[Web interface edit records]
----
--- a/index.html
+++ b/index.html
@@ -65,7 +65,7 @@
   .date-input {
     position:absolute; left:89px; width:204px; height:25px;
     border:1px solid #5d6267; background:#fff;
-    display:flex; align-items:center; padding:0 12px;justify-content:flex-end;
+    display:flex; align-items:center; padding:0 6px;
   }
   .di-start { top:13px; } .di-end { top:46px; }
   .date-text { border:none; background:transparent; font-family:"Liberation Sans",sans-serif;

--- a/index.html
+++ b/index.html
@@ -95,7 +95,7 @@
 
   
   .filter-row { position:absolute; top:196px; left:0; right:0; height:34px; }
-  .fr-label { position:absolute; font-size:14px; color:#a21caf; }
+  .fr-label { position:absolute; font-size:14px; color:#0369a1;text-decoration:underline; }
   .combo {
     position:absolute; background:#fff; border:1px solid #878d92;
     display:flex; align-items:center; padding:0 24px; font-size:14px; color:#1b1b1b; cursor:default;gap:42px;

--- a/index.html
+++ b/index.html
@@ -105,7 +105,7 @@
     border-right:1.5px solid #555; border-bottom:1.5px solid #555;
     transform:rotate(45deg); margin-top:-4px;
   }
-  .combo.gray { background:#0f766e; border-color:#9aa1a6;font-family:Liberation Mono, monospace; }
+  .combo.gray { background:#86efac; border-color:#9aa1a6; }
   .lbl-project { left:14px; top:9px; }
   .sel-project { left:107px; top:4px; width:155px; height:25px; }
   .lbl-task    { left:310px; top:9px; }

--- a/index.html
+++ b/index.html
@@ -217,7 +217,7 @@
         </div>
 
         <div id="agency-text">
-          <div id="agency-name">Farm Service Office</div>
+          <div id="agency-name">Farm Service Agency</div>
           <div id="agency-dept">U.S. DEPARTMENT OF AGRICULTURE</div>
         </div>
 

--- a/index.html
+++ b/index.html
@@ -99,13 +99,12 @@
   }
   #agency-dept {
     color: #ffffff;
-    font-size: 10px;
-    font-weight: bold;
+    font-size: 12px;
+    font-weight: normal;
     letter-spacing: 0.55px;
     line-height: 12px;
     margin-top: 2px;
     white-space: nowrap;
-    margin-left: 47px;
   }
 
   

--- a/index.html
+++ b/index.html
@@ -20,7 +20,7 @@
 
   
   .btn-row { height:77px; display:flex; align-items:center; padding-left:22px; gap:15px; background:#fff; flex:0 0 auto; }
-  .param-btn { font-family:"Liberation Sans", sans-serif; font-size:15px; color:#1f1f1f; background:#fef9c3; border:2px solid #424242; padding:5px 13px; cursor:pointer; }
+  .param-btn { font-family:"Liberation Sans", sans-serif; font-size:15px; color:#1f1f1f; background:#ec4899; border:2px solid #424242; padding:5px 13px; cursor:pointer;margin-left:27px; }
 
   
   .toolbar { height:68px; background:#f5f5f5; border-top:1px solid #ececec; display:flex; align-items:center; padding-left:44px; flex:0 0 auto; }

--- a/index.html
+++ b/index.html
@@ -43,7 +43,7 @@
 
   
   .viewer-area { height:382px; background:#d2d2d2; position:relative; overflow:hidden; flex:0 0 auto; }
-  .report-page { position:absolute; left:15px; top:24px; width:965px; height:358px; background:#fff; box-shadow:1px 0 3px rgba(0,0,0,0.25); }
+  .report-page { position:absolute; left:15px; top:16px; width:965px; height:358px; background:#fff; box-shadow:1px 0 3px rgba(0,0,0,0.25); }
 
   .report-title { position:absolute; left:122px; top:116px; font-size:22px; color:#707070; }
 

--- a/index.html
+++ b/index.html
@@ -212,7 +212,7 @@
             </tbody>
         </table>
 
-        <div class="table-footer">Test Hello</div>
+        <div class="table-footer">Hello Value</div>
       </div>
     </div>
----
◆ Exercise description
Restate the whole set of entries exactly.

◆ Output of the exercise
--- a/index.html
+++ b/index.html
@@ -65,7 +65,7 @@
   .date-input {
     position:absolute; left:89px; width:204px; height:25px;
     border:1px solid #5d6267; background:#fff;
-    display:flex; align-items:center; padding:0 12px;justify-content:flex-end;
+    display:flex; align-items:center; padding:0 6px;
   }
   .di-start { top:13px; } .di-end { top:46px; }
   .date-text { border:none; background:transparent; font-family:"Liberation Sans",sans-serif;

--- a/index.html
+++ b/index.html
@@ -95,7 +95,7 @@
 
   
   .filter-row { position:absolute; top:196px; left:0; right:0; height:34px; }
-  .fr-label { position:absolute; font-size:14px; color:#a21caf; }
+  .fr-label { position:absolute; font-size:14px; color:#0369a1;text-decoration:underline; }
   .combo {
     position:absolute; background:#fff; border:1px solid #878d92;
     display:flex; align-items:center; padding:0 24px; font-size:14px; color:#1b1b1b; cursor:default;gap:42px;

--- a/index.html
+++ b/index.html
@@ -105,7 +105,7 @@
     border-right:1.5px solid #555; border-bottom:1.5px solid #555;
     transform:rotate(45deg); margin-top:-4px;
   }
-  .combo.gray { background:#0f766e; border-color:#9aa1a6;font-family:Liberation Mono, monospace; }
+  .combo.gray { background:#86efac; border-color:#9aa1a6; }
   .lbl-project { left:14px; top:9px; }
   .sel-project { left:107px; top:4px; width:155px; height:25px; }
   .lbl-task    { left:310px; top:9px; }

--- a/index.html
+++ b/index.html
@@ -217,7 +217,7 @@
         </div>
 
         <div id="agency-text">
-          <div id="agency-name">Farm Service Office</div>
+          <div id="agency-name">Farm Service Agency</div>
           <div id="agency-dept">U.S. DEPARTMENT OF AGRICULTURE</div>
         </div>
 

--- a/index.html
+++ b/index.html
@@ -99,13 +99,12 @@
   }
   #agency-dept {
     color: #ffffff;
-    font-size: 10px;
-    font-weight: bold;
+    font-size: 12px;
+    font-weight: normal;
     letter-spacing: 0.55px;
     line-height: 12px;
     margin-top: 2px;
     white-space: nowrap;
-    margin-left: 47px;
   }
 
   

--- a/index.html
+++ b/index.html
@@ -20,7 +20,7 @@
 
   
   .btn-row { height:77px; display:flex; align-items:center; padding-left:22px; gap:15px; background:#fff; flex:0 0 auto; }
-  .param-btn { font-family:"Liberation Sans", sans-serif; font-size:15px; color:#1f1f1f; background:#fef9c3; border:2px solid #424242; padding:5px 13px; cursor:pointer; }
+  .param-btn { font-family:"Liberation Sans", sans-serif; font-size:15px; color:#1f1f1f; background:#ec4899; border:2px solid #424242; padding:5px 13px; cursor:pointer;margin-left:27px; }
 
   
   .toolbar { height:68px; background:#f5f5f5; border-top:1px solid #ececec; display:flex; align-items:center; padding-left:44px; flex:0 0 auto; }

--- a/index.html
+++ b/index.html
@@ -43,7 +43,7 @@
 
   
   .viewer-area { height:382px; background:#d2d2d2; position:relative; overflow:hidden; flex:0 0 auto; }
-  .report-page { position:absolute; left:15px; top:24px; width:965px; height:358px; background:#fff; box-shadow:1px 0 3px rgba(0,0,0,0.25); }
+  .report-page { position:absolute; left:15px; top:16px; width:965px; height:358px; background:#fff; box-shadow:1px 0 3px rgba(0,0,0,0.25); }
 
   .report-title { position:absolute; left:122px; top:116px; font-size:22px; color:#707070; }
 

--- a/index.html
+++ b/index.html
@@ -212,7 +212,7 @@
             </tbody>
         </table>
 
-        <div class="table-footer">Test Hello</div>
+        <div class="table-footer">Hello Value</div>
       </div>
     </div>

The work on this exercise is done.